» **Exercise instructions**
Find each line below where the word "privacy" occurs, and copy it.

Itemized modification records

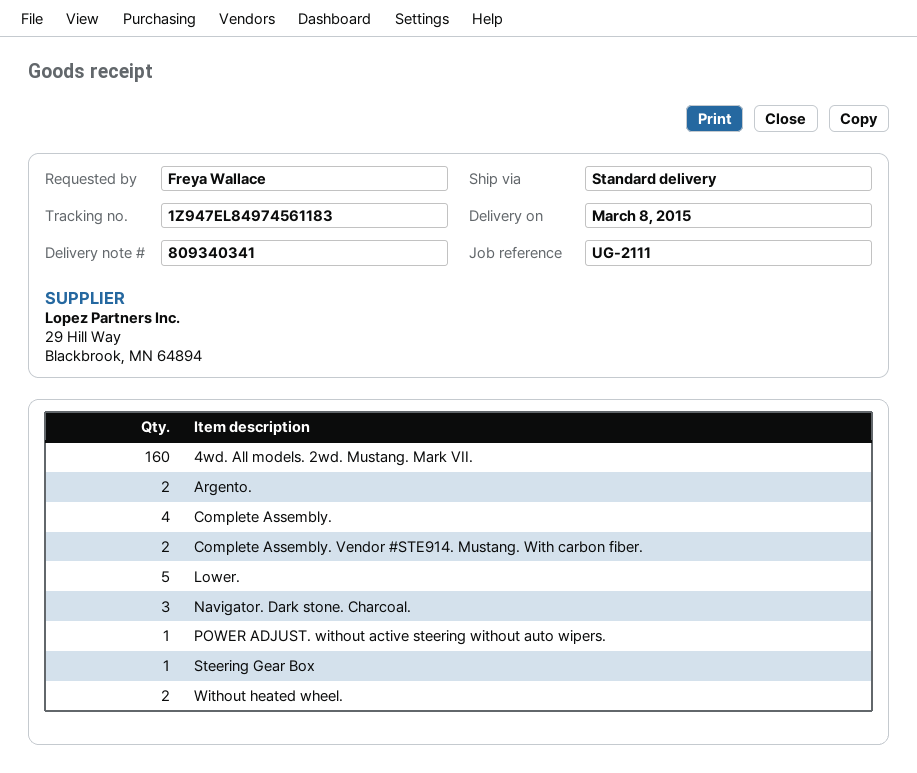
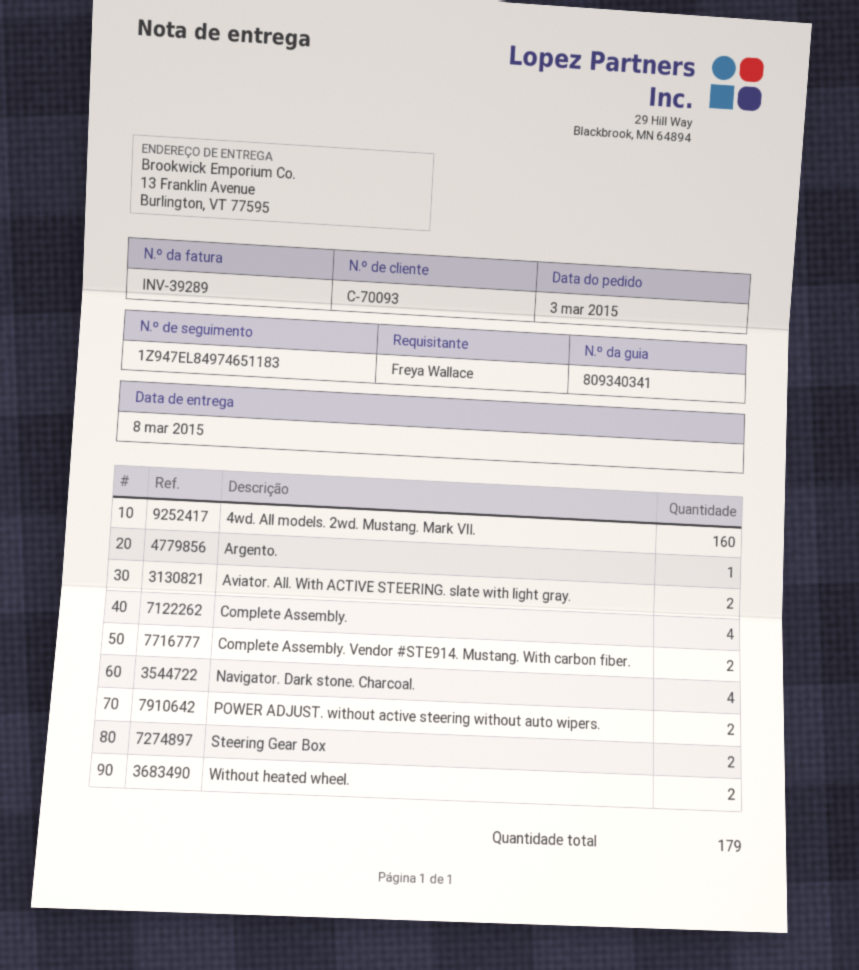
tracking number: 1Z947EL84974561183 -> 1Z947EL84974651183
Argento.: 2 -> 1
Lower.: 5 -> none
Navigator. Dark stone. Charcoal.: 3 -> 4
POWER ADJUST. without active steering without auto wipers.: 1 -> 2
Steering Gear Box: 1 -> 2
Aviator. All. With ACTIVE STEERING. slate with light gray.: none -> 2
---
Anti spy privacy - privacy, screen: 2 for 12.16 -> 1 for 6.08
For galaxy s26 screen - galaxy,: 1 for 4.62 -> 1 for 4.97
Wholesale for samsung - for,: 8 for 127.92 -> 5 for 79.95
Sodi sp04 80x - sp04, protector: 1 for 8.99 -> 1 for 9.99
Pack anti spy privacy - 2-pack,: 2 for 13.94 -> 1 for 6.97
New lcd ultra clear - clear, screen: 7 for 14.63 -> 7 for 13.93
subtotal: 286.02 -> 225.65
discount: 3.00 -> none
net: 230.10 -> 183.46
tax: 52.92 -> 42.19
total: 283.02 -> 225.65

» **Problem solution**
Anti spy privacy - privacy, screen: 2 for 12.16 -> 1 for 6.08
Pack anti spy privacy - 2-pack,: 2 for 13.94 -> 1 for 6.97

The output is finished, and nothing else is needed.